Cities are represented in the CIDADE;ESTADO pattern as shown below.

LISTA_CIDADES_BILL_ADDR                 LISTA_CIDADES_BI
(LISTA C/ DADOS ERRADOS)                (LISTA COM DADOS CORRETOS)
=- LAURO DE FREITAS;BA                  ABADIA DE GOIAS;GO
; VILAS DO ATLANTICO;BA                 ABADIA DOS DOURADOS;MG
ABADIA DE GOIAS;GO                      ABADIANIA;GO
ABADIA DOS DOURADOS;MG                  ABAETE;MG
ABADIANIA;GO                            ABAETETUBA;PA
ABAETE;MG                               ABAIARA;CE
ABAETE DOS MENDES;MG                    ABAIRA;BA
ABAETETUBA;PA                           ABARE;BA
ABAIARA;CE                              ABATIA;PR
ABAIBA;MG                               ABDON BATISTA;SC

Just for the sake of information, I was able to set up a logic that works, instead of reading the lists every time I scroll through my while I saved in 2 array and set the condition below:

ArrayList<Cidade> cidadesDiferentes = new ArrayList<Cidade>();

for (Cidade cidadeIncorreta : listaCidadesIncorretas) {
    int encontrou = 0;

    for (Cidade cidadeCorreta : listaCidadesCorretas) {
        if ((cidadeIncorreta.getCidade().equalsIgnoreCase(cidadeCorreta.getCidade())) && (cidadeIncorreta.getEstado().equalsIgnoreCase(cidadeCorreta.getEstado()))) {
            encontrou = 1;
        }
    }

    if (encontrou == 0) {
        cidadesDiferentes.add(cidadeIncorreta);
    }
}
    
asked by anonymous 16.01.2015 / 13:57

2 answers

2

The request follows a minimum sketch of the solution in memory with Set .

Read a file for Set :

public Set<String> leMunicipios(Path path, int linhasParaPular, Charset charset) 
        throws IOException {
    final List<String> contents = Files.readAllLines(path, charset);
    return new LinkedHashSet<>(contents.subList(linhasParaPular, contents.size()));
}

Listing errors:

final Charset charset = StandardCharsets.UTF_8;
try {
    final Path pathMunicipios = Paths.get("C:\LISTA_CIDADES_BILL_ADDR.txt");
    final Path pathGabarito = Paths.get("C:\LISTA_CIDADES_BI.txt");
    final Set<String> municipios = leMunicipios(pathMunicipios, 4, charset);
    final Set<String> gabarito = leMunicipios(pathGabarito, 2, charset);
    municipios.removeAll(gabarito);
    municipios.forEach(System.out::println);
} catch (IOException e) {
    e.printStackTrace();
}

If order is not important, you can slightly improve performance by replacing LinkedHashSet with HashSet (not that this will be very relevant in this case).

    
16.01.2015 / 16:58
3

It is only running once because the Scanner of the wrong cities has reached the end of the file. You have to restart it.
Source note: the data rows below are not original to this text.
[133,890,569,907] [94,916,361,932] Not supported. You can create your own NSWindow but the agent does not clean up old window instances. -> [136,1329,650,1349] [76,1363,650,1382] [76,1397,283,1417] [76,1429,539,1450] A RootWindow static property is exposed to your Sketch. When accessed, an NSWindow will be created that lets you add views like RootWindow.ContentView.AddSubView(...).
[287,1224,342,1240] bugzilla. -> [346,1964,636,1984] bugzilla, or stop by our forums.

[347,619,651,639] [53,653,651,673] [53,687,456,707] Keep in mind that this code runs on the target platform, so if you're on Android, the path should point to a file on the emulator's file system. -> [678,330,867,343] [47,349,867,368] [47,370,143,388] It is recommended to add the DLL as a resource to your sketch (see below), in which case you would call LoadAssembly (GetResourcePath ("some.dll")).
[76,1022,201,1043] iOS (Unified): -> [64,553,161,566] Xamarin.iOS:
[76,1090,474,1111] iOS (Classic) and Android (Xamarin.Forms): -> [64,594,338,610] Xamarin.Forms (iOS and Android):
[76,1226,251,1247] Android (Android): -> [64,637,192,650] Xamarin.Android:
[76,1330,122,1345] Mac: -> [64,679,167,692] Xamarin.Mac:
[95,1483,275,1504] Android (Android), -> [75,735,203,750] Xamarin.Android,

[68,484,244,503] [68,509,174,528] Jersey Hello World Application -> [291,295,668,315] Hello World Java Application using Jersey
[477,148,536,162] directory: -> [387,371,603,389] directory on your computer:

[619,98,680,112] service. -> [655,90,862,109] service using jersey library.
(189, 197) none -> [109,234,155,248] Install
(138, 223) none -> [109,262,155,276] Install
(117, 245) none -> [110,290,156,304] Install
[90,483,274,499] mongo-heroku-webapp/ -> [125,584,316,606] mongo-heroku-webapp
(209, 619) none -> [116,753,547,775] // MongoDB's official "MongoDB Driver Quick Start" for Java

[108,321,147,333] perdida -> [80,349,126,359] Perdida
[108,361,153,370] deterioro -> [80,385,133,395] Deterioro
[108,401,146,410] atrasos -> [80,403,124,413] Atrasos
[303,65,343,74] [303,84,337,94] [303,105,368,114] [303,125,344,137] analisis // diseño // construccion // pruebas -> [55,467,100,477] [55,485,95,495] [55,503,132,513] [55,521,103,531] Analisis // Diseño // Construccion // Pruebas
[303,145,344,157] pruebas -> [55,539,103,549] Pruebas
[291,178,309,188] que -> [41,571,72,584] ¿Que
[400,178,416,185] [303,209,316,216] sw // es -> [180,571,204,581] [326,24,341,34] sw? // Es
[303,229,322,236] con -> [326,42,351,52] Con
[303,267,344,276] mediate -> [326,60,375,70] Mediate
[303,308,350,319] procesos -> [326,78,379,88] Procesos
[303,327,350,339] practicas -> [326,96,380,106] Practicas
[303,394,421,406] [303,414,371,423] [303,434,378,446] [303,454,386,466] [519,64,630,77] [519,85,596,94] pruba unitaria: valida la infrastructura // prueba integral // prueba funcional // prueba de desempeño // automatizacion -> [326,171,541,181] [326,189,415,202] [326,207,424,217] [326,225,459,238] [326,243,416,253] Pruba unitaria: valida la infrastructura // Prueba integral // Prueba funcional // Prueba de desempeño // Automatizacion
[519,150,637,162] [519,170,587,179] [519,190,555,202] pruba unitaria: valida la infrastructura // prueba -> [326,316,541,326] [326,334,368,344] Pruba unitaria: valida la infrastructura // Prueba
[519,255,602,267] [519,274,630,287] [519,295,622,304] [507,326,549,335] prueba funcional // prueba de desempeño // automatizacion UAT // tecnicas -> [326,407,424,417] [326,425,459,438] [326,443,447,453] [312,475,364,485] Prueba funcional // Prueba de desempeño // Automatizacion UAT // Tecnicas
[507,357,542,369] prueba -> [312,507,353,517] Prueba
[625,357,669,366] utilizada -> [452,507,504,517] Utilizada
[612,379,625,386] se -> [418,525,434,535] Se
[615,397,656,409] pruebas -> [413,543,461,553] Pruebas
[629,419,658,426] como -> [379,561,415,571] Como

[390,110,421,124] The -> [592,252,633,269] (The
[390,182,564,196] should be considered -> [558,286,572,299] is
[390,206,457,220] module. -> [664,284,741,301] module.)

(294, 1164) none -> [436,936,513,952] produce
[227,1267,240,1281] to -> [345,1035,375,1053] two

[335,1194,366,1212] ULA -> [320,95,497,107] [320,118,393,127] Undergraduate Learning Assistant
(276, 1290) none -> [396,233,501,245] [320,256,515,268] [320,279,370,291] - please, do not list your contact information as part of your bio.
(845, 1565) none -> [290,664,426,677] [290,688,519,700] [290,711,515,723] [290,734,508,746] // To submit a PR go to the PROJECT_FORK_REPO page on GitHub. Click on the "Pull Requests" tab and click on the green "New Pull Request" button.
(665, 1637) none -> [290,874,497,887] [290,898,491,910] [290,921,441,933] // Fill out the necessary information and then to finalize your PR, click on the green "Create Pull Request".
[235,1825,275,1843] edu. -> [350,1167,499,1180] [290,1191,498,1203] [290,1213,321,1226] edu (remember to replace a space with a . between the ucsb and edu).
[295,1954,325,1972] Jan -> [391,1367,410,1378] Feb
Do something like this in the first while :

<Segundo While>
biCities.close();
biCities = new Scanner(new FileReader("C:\LISTA_CIDADES_BI.txt"));
<fecha While>

Another option is to use the reset() method of class Scanner , like this:

biCities.reset(); //Se você usar alguma das funções Scanner.useDelimiter(), Scanner.useLocale()
                  //ou Scanner.useRadix(), deve reutilizá-las.
    
16.01.2015 / 14:06